Sunday, June 1, 2014

Headstock Template

     I spent several hours today making a headstock template, only to have messed it up in the last minute.  I've included a picture of it, although I'll be making another one this week.  It is white, only because the quarter inch plywood I made it with had laminate on it.  The next one I should be able to make in under an hour, now that I know what I'm doing and I won't have to figure out how big to enlarge the drawing in Bodanovich's book.  For anyone else using this book, you need to increase it 222%.
     After I finish this template I'll only have to make the cradle to hold the back, and then I can start on the actual guitar.  I'll begin by making the neck, which has the most carving and the most room for personal interpretation.

   

     Here is the second chapter of the story I've been writing.  This is a short chapter with no illustrations, but next week's, chapter three, has several.

Chapter Two
The Savages

     As a point of reference to our story I will digress for a moment and explain a bit about the tribe that Polly and Mr.
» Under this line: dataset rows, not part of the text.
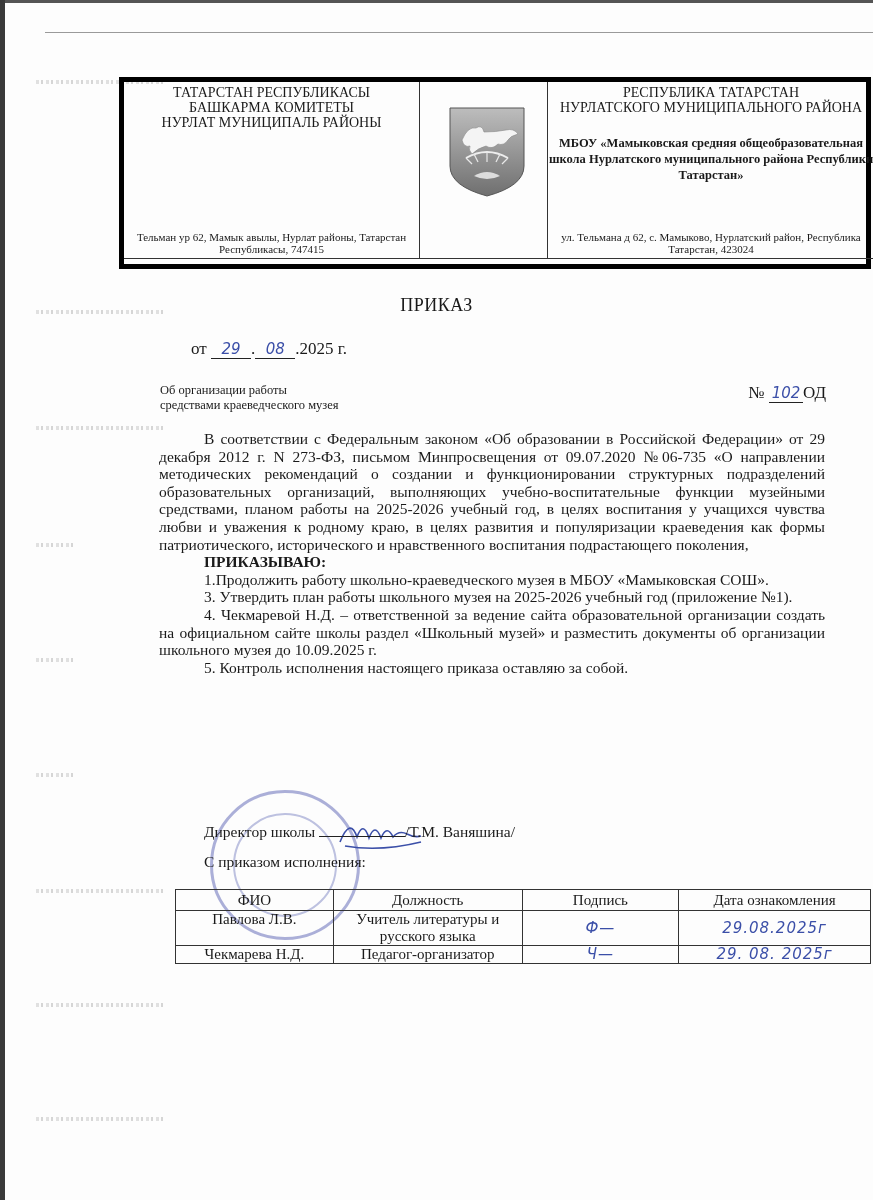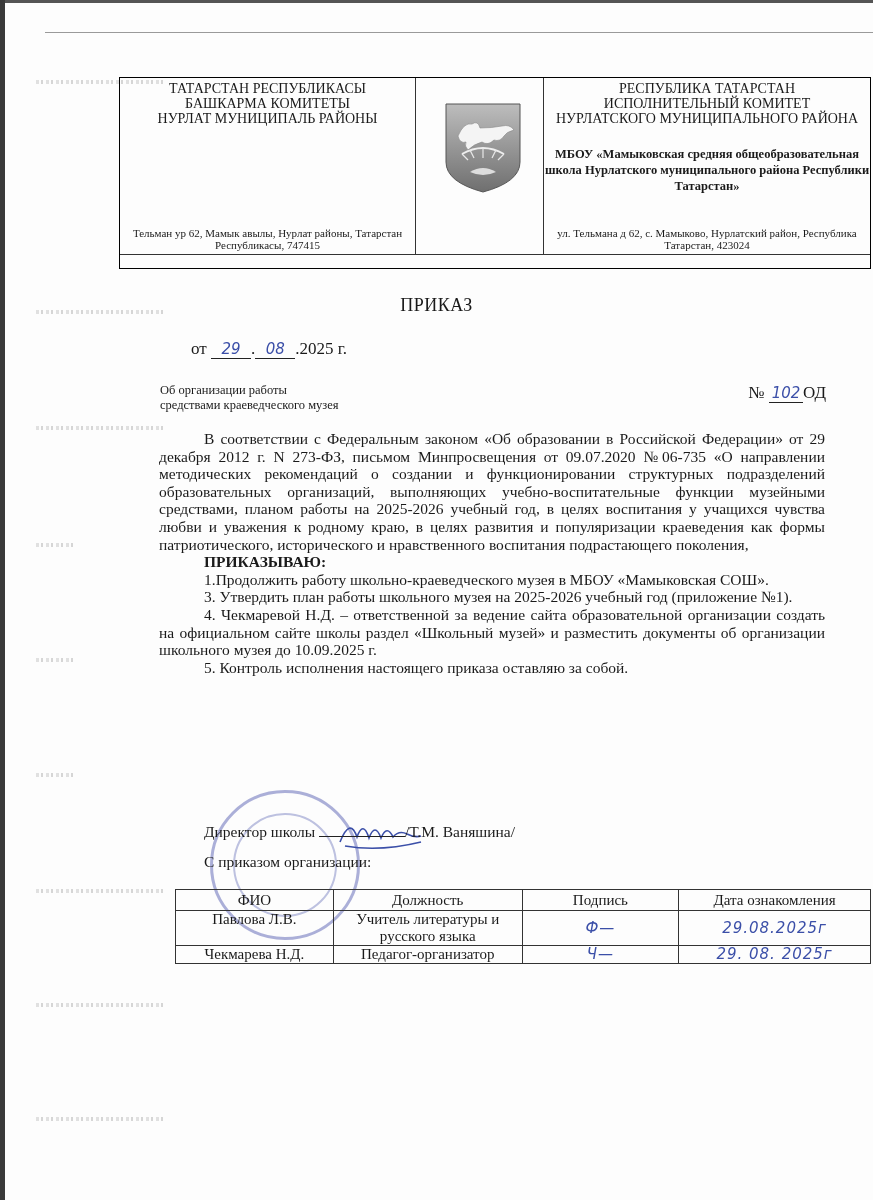--- a/index.html
+++ b/index.html
@@ -13,21 +13,21 @@
   .edge-top { position: absolute; left: 0; top: 0; width: 873px; height: 3px; background: #555; }
   .top-rule { position: absolute; left: 45px; top: 32px; width: 828px; height: 1px; background: #9a9a9a; }
   .scan-noise { position: absolute; left: 36px; height: 4px; width: 130px;
     background: repeating-linear-gradient(90deg, #c9c9c9 0 3px, transparent 3px 5px, #b5b5b5 5px 7px, transparent 7px 10px);
     opacity: .55; }
   .scan-noise.short { width: 40px; }
 
   
   .header {
     position: absolute; left: 119px; top: 77px; width: 752px; height: 192px;
-    border: 1px solid #000000; box-sizing: border-box; font-family: Liberation Serif, serif;
+    border: 5px solid #000000; box-sizing: border-box; font-family: Liberation Serif, serif;
   }
   .hcol { position: absolute; top: 0; height: 176px; box-sizing: border-box; text-align: center; }
   .hcol.left { left: 0; width: 296px; border-right: 1px solid #333; }
   .hcol.mid { left: 296px; width: 128px; border-right: 1px solid #333; }
   .hcol.right { left: 424px; width: 326px; }
   .hline { position: absolute; left: 0; top: 176px; width: 750px; height: 1px; background: #333; }
   .contact { position: absolute; left: 0; top: 178px; width: 750px; text-align: center; font-size: 11px; }
   .caps { font-size: 14px; line-height: 15px; margin-top: 3px; }
   .boldname { font-weight: bold; font-size: 13.5px; line-height: 16px; margin-top: 16px; }
   .addr { font-size: 11px; line-height: 12px; position: absolute; bottom: 3px; left: 0; right: 0; }
@@ -104,21 +104,20 @@
           <line x1="24" y1="58" x2="18" y2="52"></line>
         <line x1="54" y1="58" x2="60" y2="52"></line>
       </g>
       <path d="M14 34 Q20 20 28 22 Q34 18 36 26 Q48 26 58 24 Q66 22 70 28 Q62 30 60 34 Q56 40 50 38 Q44 44 38 40 Q30 42 24 48 Q20 44 22 40 Q16 42 14 34 Z" fill="#f4f4f4" stroke="#888" stroke-width=".6"></path>
       <path d="M26 70 Q39 62 52 70 Q39 76 26 70 Z" fill="#ddd"></path>
     </svg>
   </div>
   <div class="hcol right">
     <div class="caps">
       <div>РЕСПУБЛИКА  ТАТАРСТАН</div>
-      <div>ИСПОЛНИТЕЛЬНЫЙ КОМИТЕТ</div>
       <div>НУРЛАТСКОГО МУНИЦИПАЛЬНОГО РАЙОНА</div>
     </div>
     <div class="boldname">МБОУ «Мамыковская средняя общеобразовательная школа Нурлатского муниципального района Республики Татарстан»</div>
     <div class="addr">ул. Тельмана д 62, с. Мамыково, Нурлатский район, Республика Татарстан, 423024</div>
   </div>
   <div class="hline"></div>
 </div>
 
 <div class="title">ПРИКАЗ</div>
 
@@ -148,21 +147,21 @@
 
 <div class="stamp"></div>
 <svg class="sig-scribble" viewBox="0 0 90 40">
   <path d="M5 30 Q15 5 22 25 Q28 8 34 26 Q40 10 46 26 Q52 12 58 25 Q64 18 72 22 Q80 26 86 24 M10 34 Q45 40 86 30" fill="none" stroke="#3b4fa8" stroke-width="1.6"></path>
 </svg>
 
 <div class="sign">
   <span>Директор школы</span>
   <span class="sigline"></span><span>/Т.М. Ваняшина/</span>
 </div>
-<div class="acq">С приказом организации:</div>
+<div class="acq">С приказом исполнения:</div>
 
 <table class="ack">
   <tbody>
       <tr>
     <th class="c1">ФИО</th>
     <th class="c2">Должность</th>
     <th class="c3">Подпись</th>
     <th class="c4">Дата ознакомления</th>
   </tr>
   <tr>

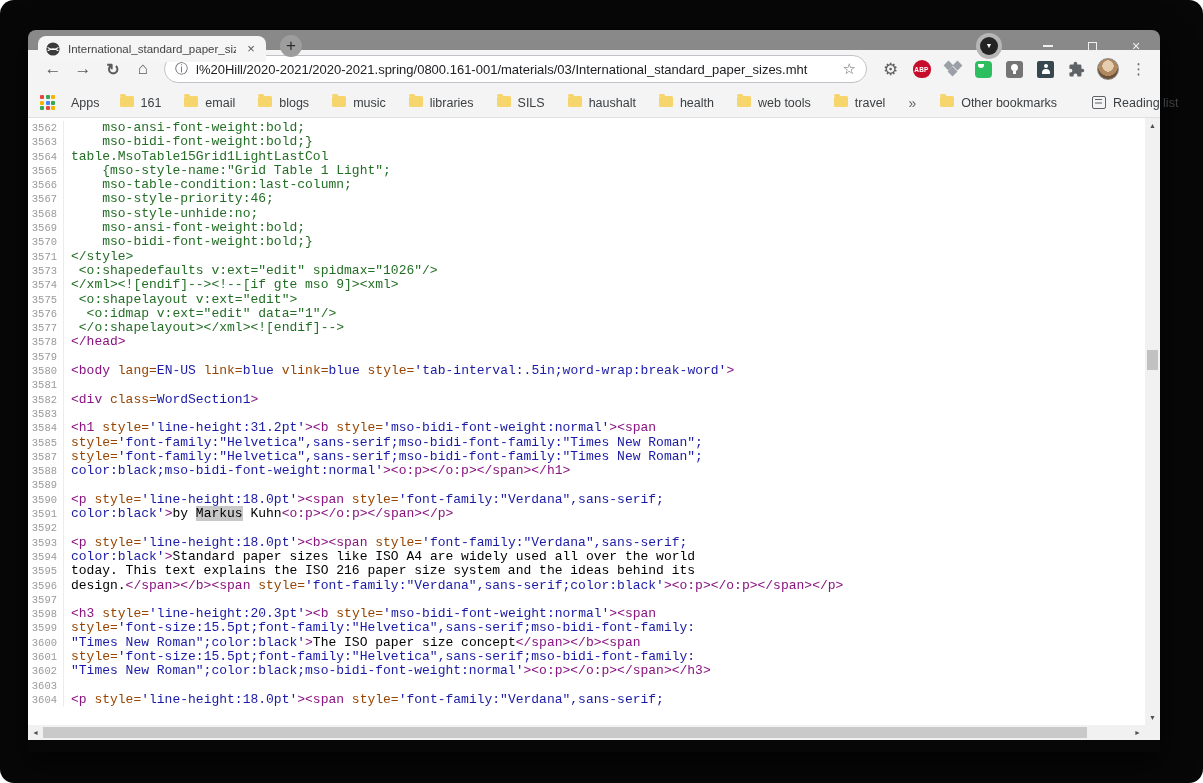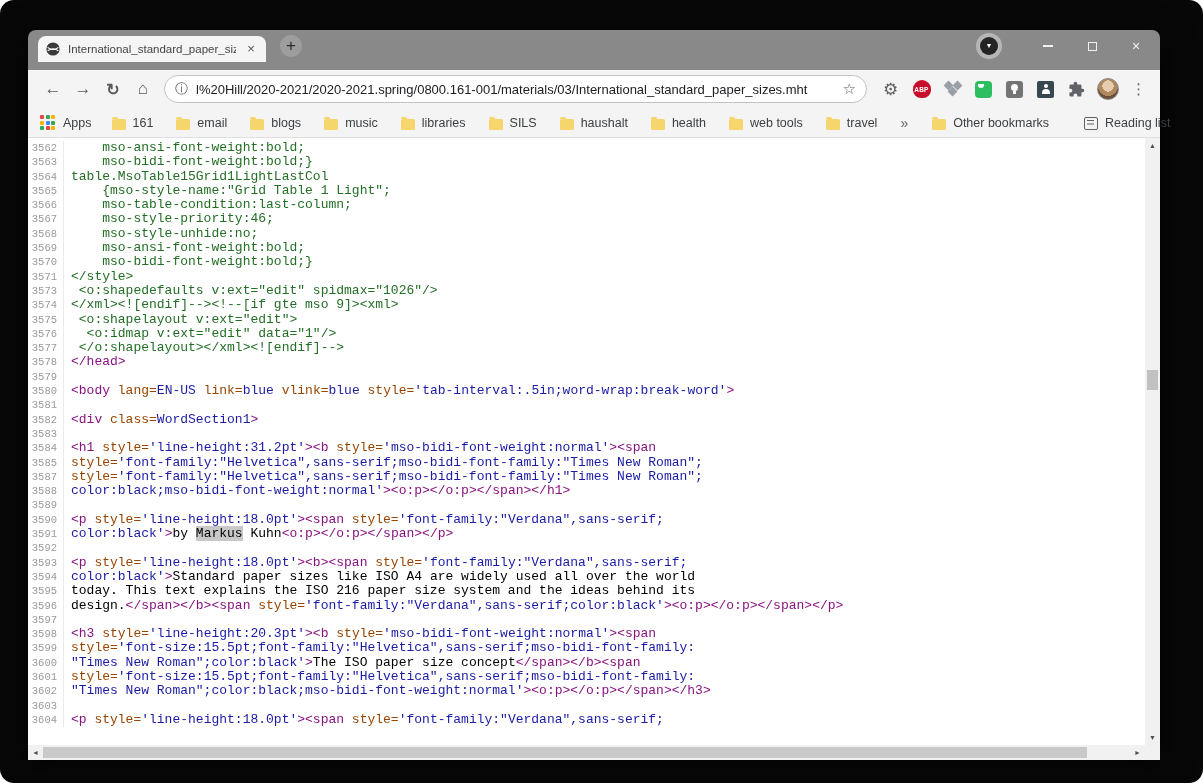--- a/index.html
+++ b/index.html
@@ -8,21 +8,21 @@
     --find-highlight-bg:#c8c8c8; --tabstrip-bg:#898989; --toolbar-bg:#f4f4f4;
     --abp-red:#c70d2c; --evernote-green:#2dbe60;
   }
   *{box-sizing:border-box}
   html,body{margin:0;padding:0}
   body{width:1203px;height:783px;background:#fff;font-family:"Liberation Sans",sans-serif;position:relative;overflow:hidden}
   .desktop{position:absolute;inset:0;background:#070707;border-radius:14px;overflow:hidden}
   .window{position:absolute;left:28px;top:30px;width:1132px;height:722px;box-shadow:0 10px 30px rgba(0,0,0,.7)}
 
   
-  .tabstrip{position:relative;height:40px;background:var(--tabstrip-bg);border-radius:8px 8px 0 0}
+  .tabstrip{position:relative;height:20px;background:var(--tabstrip-bg);border-radius:8px 8px 0 0}
   .tab{position:absolute;left:10px;top:6px;width:228px;height:26px;background:#f5f5f5;border-radius:8px 8px 0 0;display:flex;align-items:center;padding:0 7px;gap:7px}
   .tab-title{flex:1;font-size:11.5px;color:#444;white-space:nowrap;overflow:hidden}
   .tab-close{width:16px;height:16px;line-height:15px;text-align:center;font-size:13px;color:#555;border-radius:50%;flex:none}
   .newtab-btn{position:absolute;left:252px;top:5px;width:22px;height:22px;border-radius:50%;background:#9d9d9d;color:#2b2b2b;font-size:17px;line-height:21px;text-align:center}
   .tab-search{position:absolute;right:158px;top:3px;width:26px;height:26px;border-radius:50%;background:#b6b6b6;display:flex;align-items:center;justify-content:center}
   .tab-search-inner{width:18px;height:18px;border-radius:50%;background:#242424;color:#fff;font-size:7px;line-height:18px;text-align:center}
   .win-controls{position:absolute;right:2px;top:0;height:32px;display:flex}
   .win-btn{width:44px;height:32px;display:flex;align-items:center;justify-content:center;color:#f0f0f0}
   .glyph-min{width:10px;height:1.5px;background:#f0f0f0}
   .glyph-max{width:9px;height:9px;border:1.3px solid #f0f0f0}
@@ -49,24 +49,24 @@
   .ico-bulb::before{content:"";position:absolute;left:5px;top:3px;width:7px;height:7px;border-radius:50%;background:#fff}
   .ico-bulb::after{content:"";position:absolute;left:7px;top:10.5px;width:3px;height:3px;background:#fff}
   .ico-badge{width:17px;height:17px;border-radius:2px;background:#37474f;position:relative}
   .ico-badge::before{content:"";position:absolute;left:6.5px;top:3px;width:4px;height:4px;border-radius:50%;background:#fff}
   .ico-badge::after{content:"";position:absolute;left:4.5px;top:8px;width:8px;height:5px;border-radius:4px 4px 0 0;background:#fff}
   .ico-avatar{width:22px;height:22px;border-radius:50%;background:radial-gradient(circle at 50% 35%,#e7cdb0 0 34%,#b08860 35% 60%,#6c5138 61% 100%);border:1px solid #888}
   .ico-menu{font-size:15px;color:#5f6368;letter-spacing:0}
 
   
   .bookmarks{height:30px;background:var(--toolbar-bg);border-bottom:1px solid #e0e0e0;display:flex;align-items:center;padding:0 12px;font-size:12.5px;color:#3c4043}
-  .apps-btn{display:flex;align-items:flex-end;gap:8px;margin-right:20px;flex:none}
+  .apps-btn{display:flex;align-items:flex-end;gap:16px;margin-right:20px;flex:none}
   .apps-grid{display:grid;grid-template-columns:repeat(3,4px);grid-gap:1.5px}
   .apps-grid i{width:4px;height:4px;border-radius:1px}
-  .bm-item{display:flex;align-items:flex-end;gap:7px;margin-right:23px;flex:none;white-space:nowrap}
+  .bm-item{display:flex;align-items:flex-start;gap:7px;margin-right:23px;flex:none;white-space:nowrap}
   .folder-ico{width:14px;height:11px;background:#f6d56d;border-radius:1.5px;position:relative;flex:none}
   .folder-ico::before{content:"";position:absolute;left:0;top:-2px;width:6px;height:2.5px;background:#f6d56d;border-radius:1.5px 1.5px 0 0}
   .bm-spacer{flex:1}
   .bm-chevron{color:#5f6368;font-size:14px;margin-right:12px}
   .bm-divider{width:1px;height:16px;background:#c7c7c7;margin-right:12px}
   .reading-ico{width:14px;height:13px;border:1.5px solid #5f6368;border-radius:2px;position:relative;flex:none}
   .reading-ico::before{content:"";position:absolute;left:1.5px;top:2px;width:7px;height:1.5px;background:#5f6368;box-shadow:0 3.5px 0 #5f6368}
   .bm-item.last{margin-right:17px}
Popper are a part of.  They refer to themselves as,” the  Savages”.  The proper definition of a savage is a member of a people regarded as primitive and uncivilized.  Sometimes known as wild men.  The Savages are most definitely wild men and women, but not like you would think.  They love parties of all kinds.  They can be loud and not always careful of what they say.  They love to eat and they love to cook.  They love to play and they most dearly love to have fun.  They stay dirty, because they love to get down on the ground, old and young alike, and play together.  It is not uncommon to see the old men dressed up like giant rabbits eating clover while the youngsters try to catch them with butterfly nets.  The young father’s like to play a game called, “stinkbug”, where they run around backwards on their hands and knees, while trying to pin their children to the wall with their bottoms.  This makes for loud, raucous fun.  The mother’s like to make places for their children to hide, out of sticks and rocks and things lying about.  We would call these things forts, but they call them farts.  You can imagine the looks they get from those outside the tribe when someone’s daughter yells, “Make a fart mommy.”  
      They love to play in the water.  It could be sailing boats down a muddy bank in the pouring rain, or the children playing naked in the drainage ditch.  But their favorite underwater game is called, “The Bucktooth Monster”, pronounced Bucktoof.  They go to the nearby lake, in the summer, and one person will pull his lip up above his teeth and become the Bucktooth Monster.  He will then chase the others around, under the water, until he catches someone and they, in turn, become the bucktooth monster. After a long hard day of playing the Bucktooth Monster, they build a large bonfire on the bank of the lake.  The children are highly skilled in making fires and everyone loves to play with the fire.  They sing and dance around the fire and laugh until they wet themselves.  They almost always smell of wood smoke and urine.
        As to their being primitive, they are, of their own making, and not out of ignorance.
They live in a land that most people would not live.  It is extremely cold in the winter with lots of snow.  It is, likewise, extremely hot in the summer.  In the spring and the fall it rains almost everyday.  They used to live in a beautiful valley with wildflowers and tall pine trees and flowing streams, but one of the other tribes had to leave their land, because it was too small for them to farm anymore.  The Savages decided to give them their land and they moved into the mountains.
     They built very small houses out of the wood from the forest.  They like to be close, so they don’t require much space.  They sleep in hammocks and in the summer almost everyone sleeps outside.  They love the earth.  They love to feel it between their toes.  They love to lie on it during the day and look for signs in the clouds.  They love to lie on it at night and watch the shooting stars.
     When they’re together they love to talk of the deep things.  Things that come from their hearts.  They tell old stories of great mysteries and tales that have been shaken from the very robes of God.  They speak of their dreams and they let their dreams speak to them.  Above all, they sing.  They sing a song that comes from their hearts, as one.  It is always different, but they always know the words and the tune.  In their singing together they come close to the Music Water.  In that space, It speaks to them, It comforts them.  It holds them, young and old, as a parent holds an infant.
     Maybe more than anything else, the thing that separates the Savages from the other tribes around them, is the simple fact that in all their relationships, they love kindness.  They love to take people into their homes that need a place to stay.  They love to have people over to dinner and to play board games.  They love to make presents and give gifts.  And most of all they love to forgive.  
     When they speak, they love truth.  They speak words that are true and honest.  Words that bring peace and restoration.  Words that heal.
     They are slow to action.  They would rather be careful than do the wrong thing.  But, once the decision is made they love to act!